Nvidia’s next-generation Kyber NVL144 rack-scale AI hardware architecture faces a production delay of more than 12 months, pushing its expected launch to 2028, according to a report from research firm SemiAnalysis. The news, which also includes the cancellation of a backup rack design, has stirred concerns over the pace of AI infrastructure development and its potential indirect effects on the AI-focused cryptocurrency sector.

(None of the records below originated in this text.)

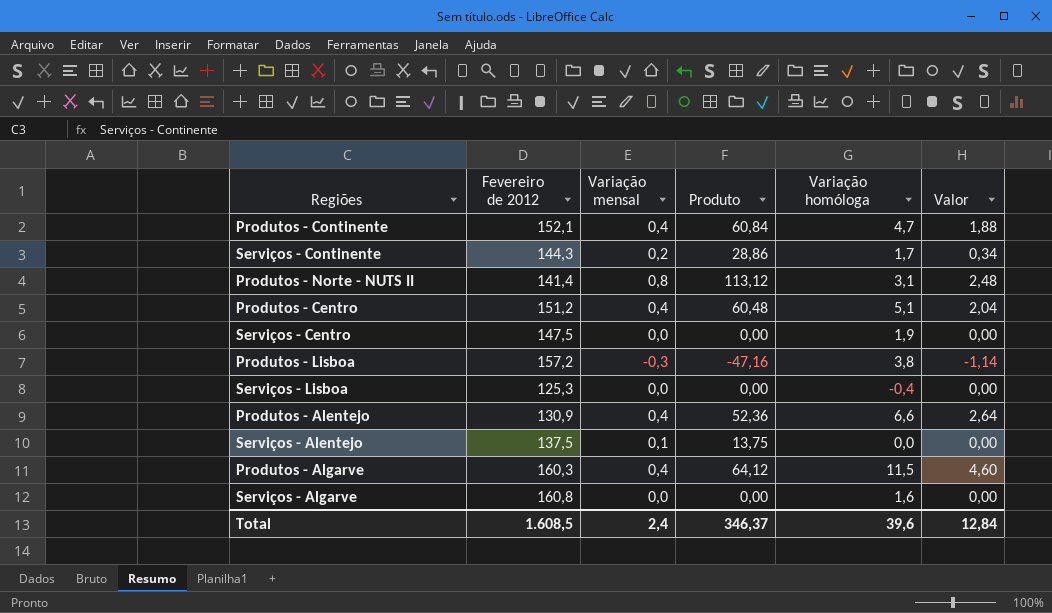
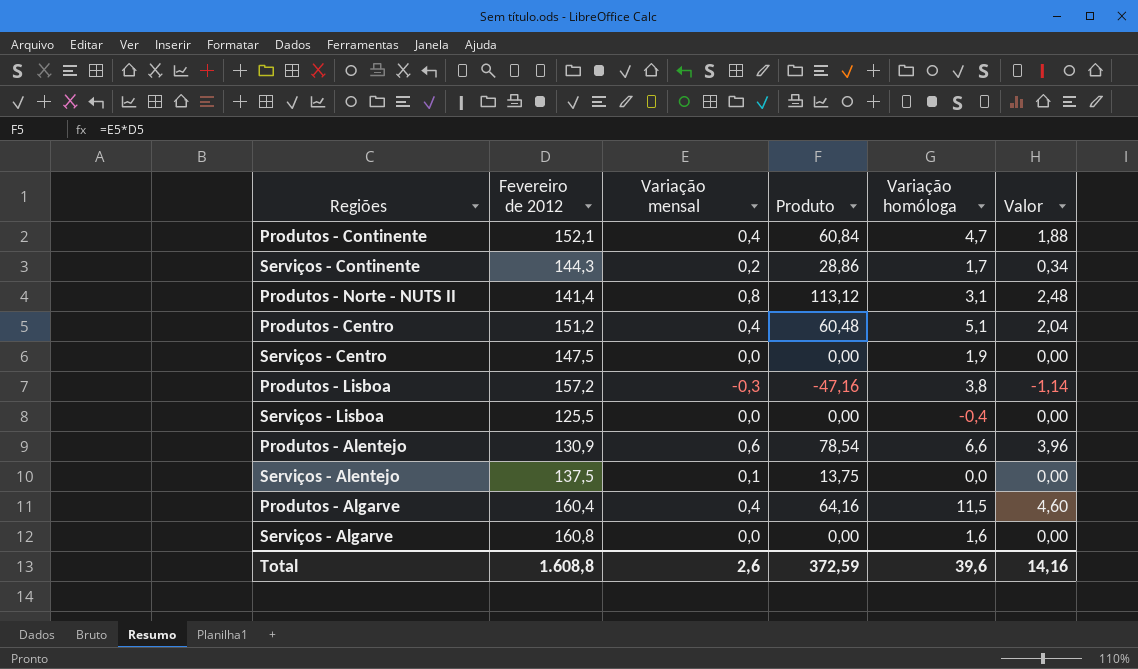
Serviços - Lisboa | Fevereiro de 2012: 125,3 -> 125,5
Produtos - Alentejo | Variação mensal: 0,4 -> 0,6
Produtos - Alentejo | Produto: 52,36 -> 78,54
Produtos - Alentejo | Valor: 2,64 -> 3,96
Produtos - Algarve | Fevereiro de 2012: 160,3 -> 160,4
Produtos - Algarve | Produto: 64,12 -> 64,16
Total | Fevereiro de 2012: 1.608,5 -> 1.608,8
Total | Variação mensal: 2,4 -> 2,6
Total | Produto: 346,37 -> 372,59
Total | Valor: 12,84 -> 14,16

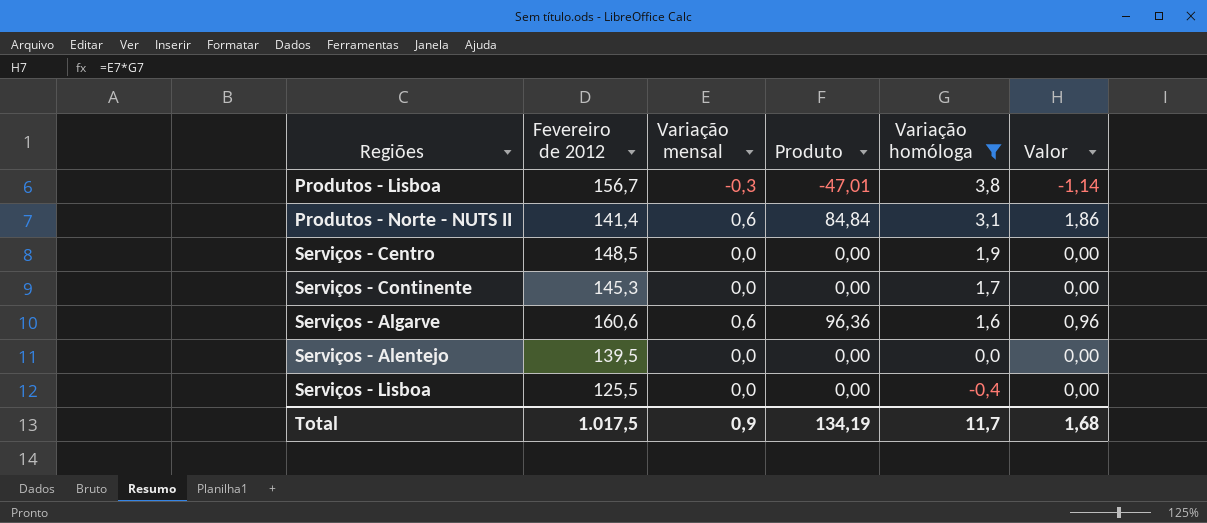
filter: none -> Variação homóloga <= 3,8
row order: none -> Variação homóloga descending
Produtos - Lisboa | Fevereiro de 2012: 157,2 -> 156,7
Produtos - Lisboa | Produto: -47,16 -> -47,01
Produtos - Norte - NUTS II | Variação mensal: 0,8 -> 0,6
Produtos - Norte - NUTS II | Produto: 113,12 -> 84,84
Produtos - Norte - NUTS II | Valor: 2,48 -> 1,86
Serviços - Centro | Fevereiro de 2012: 147,5 -> 148,5
Serviços - Continente | Fevereiro de 2012: 144,3 -> 145,3
Serviços - Continente | Variação mensal: 0,2 -> 0,0
Serviços - Continente | Produto: 28,86 -> 0,00
Serviços - Continente | Valor: 0,34 -> 0,00
Serviços - Algarve | Fevereiro de 2012: 160,8 -> 160,6
Serviços - Algarve | Variação mensal: 0,0 -> 0,6
Serviços - Algarve | Produto: 0,00 -> 96,36
Serviços - Algarve | Valor: 0,00 -> 0,96
Serviços - Alentejo | Fevereiro de 2012: 137,5 -> 139,5
Serviços - Alentejo | Variação mensal: 0,1 -> 0,0
Serviços - Alentejo | Produto: 13,75 -> 0,00
Total | Fevereiro de 2012: 1.608,8 -> 1.017,5
Total | Variação mensal: 2,6 -> 0,9
Total | Produto: 372,59 -> 134,19
Total | Variação homóloga: 39,6 -> 11,7
Total | Valor: 14,16 -> 1,68

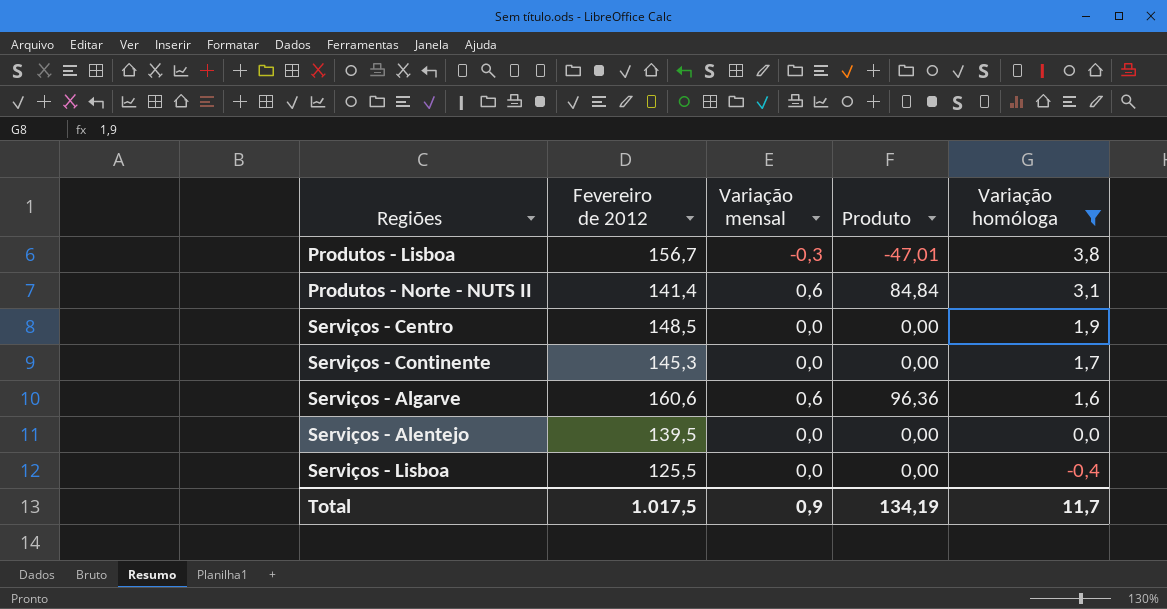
column Valor | formula: [Variação mensal] * [Variação homóloga] -> none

The SemiAnalysis report, shared on X, revealed that the Kyber NVL144 system’s main challenge lies in the manufacturability of its PCB midplane — a complex multi-layer circuit board that connects electronic modules. This delay was disclosed roughly three months after Nvidia CEO Jensen Huang showcased the architecture at GTC. Additionally, Nvidia’s alternative NVL72x2 back-to-back rack design, aiming to boost copper NVLink capacity, was scrapped following pushback from cloud service providers and hyperscalers over its operational burden. Consequently, Nvidia has no proven plan to expand scale-up capacity for its upcoming Rubin Ultra chip, potentially leaving a competitive gap for rivals like AMD and Google’s in-house TPU efforts.
The ripple effects have already appeared in equity markets, with Nvidia stock trading flat while competitor Marvell Technology saw a more than 4% gain as investors bet on alternative AI infrastructure plays. However, for the crypto space, the real question lies in how a slowdown in high-end GPU availability might affect AI-related tokens.
Projects such as Render (RNDR), Fetch.ai (FET), and SingularityNET (AGIX) are built on the backbone of advanced computing power, particularly from GPUs, to fuel rendering, machine learning, and decentralized AI services. Although these networks rely on distributed GPU resources rather than on Nvidia’s specific data-center products, a prolonged delay in next-gen AI hardware could dampen the overall development tempo of the AI industry. A slower rollout of cutting-edge processors could extend the timeline for more sophisticated AI models, potentially reducing the near-term demand for decentralized compute marketplaces and AI blockchain solutions.
Nevertheless, the indirect nature of this impact suggests that AI token prices may only experience mild, sentiment-driven fluctuations. In the long run, if Nvidia’s delay allows competitors to fill the void, decentralized compute platforms could even benefit from increased demand for alternative infrastructure. For now, crypto markets remain largely unmoved, but traders are likely to monitor any further developments that could recalibrate the AI narrative in the blockchain space.